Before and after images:
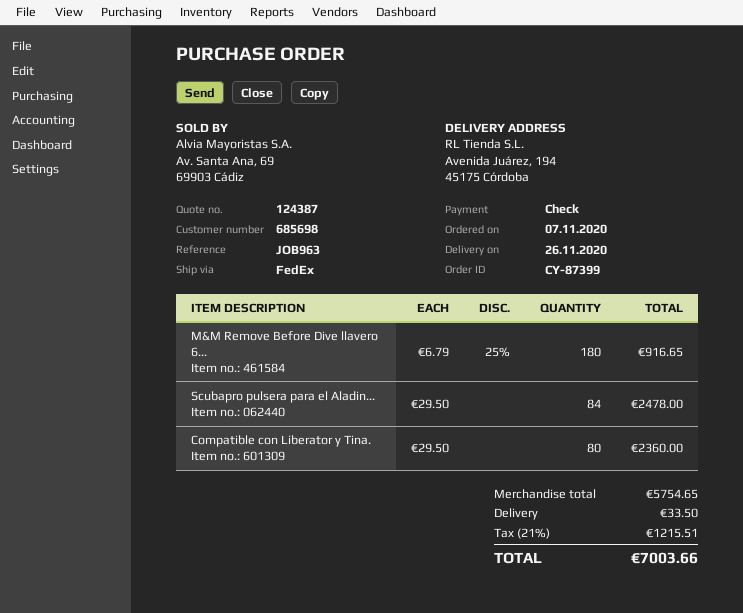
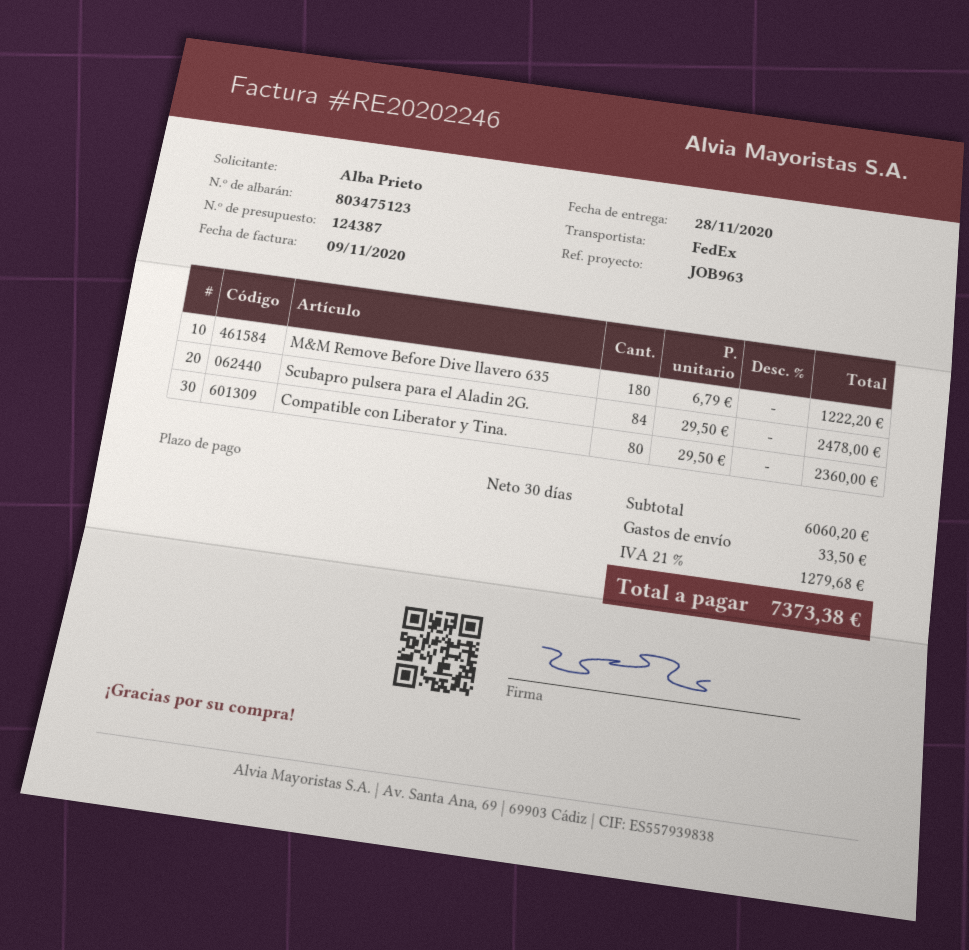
delivery date: 2020-11-26 -> 2020-11-28
M&M Remove Before Dive llavero 6...: 180 x 6.79 - 25% = 916.65 -> 180 x 6.79 = 1222.20
subtotal: 5754.65 -> 6060.20
tax: 21% = 1215.51 -> 21% = 1279.68
total: 7003.66 -> 7373.38

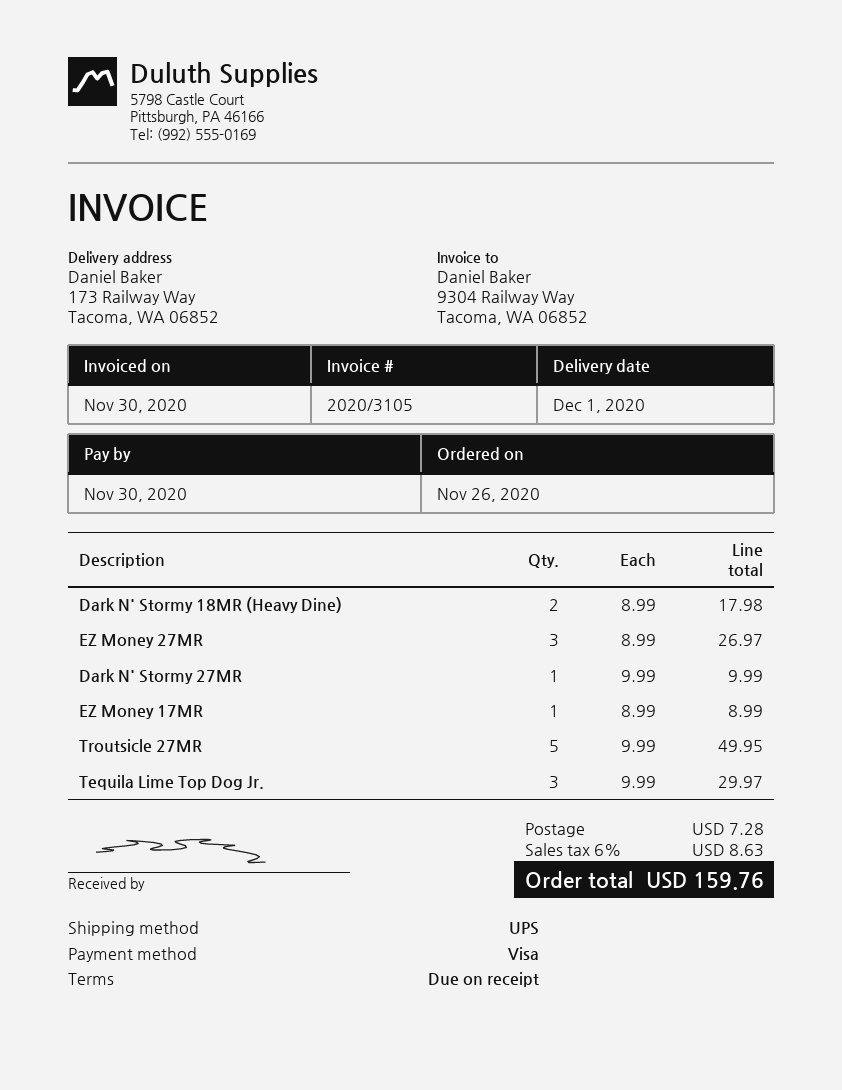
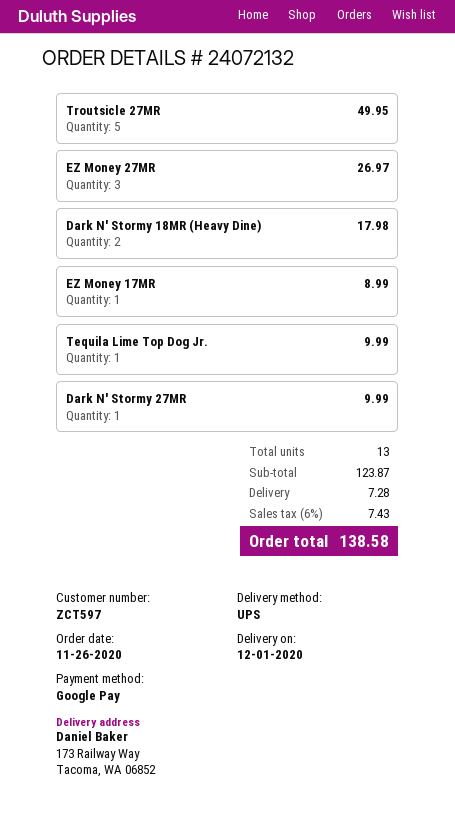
payment method: Visa -> Google Pay
Tequila Lime Top Dog Jr.: 3 for 29.97 -> 1 for 9.99
tax: 6% = 8.63 -> 6% = 7.43
total: 159.76 -> 138.58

## What to work on
Please print an exact copy of the records, with no pictures.

## Solution to this exercise
delivery date: 2020-11-26 -> 2020-11-28
M&M Remove Before Dive llavero 6...: 180 x 6.79 - 25% = 916.65 -> 180 x 6.79 = 1222.20
subtotal: 5754.65 -> 6060.20
tax: 21% = 1215.51 -> 21% = 1279.68
total: 7003.66 -> 7373.38

payment method: Visa -> Google Pay
Tequila Lime Top Dog Jr.: 3 for 29.97 -> 1 for 9.99
tax: 6% = 8.63 -> 6% = 7.43
total: 159.76 -> 138.58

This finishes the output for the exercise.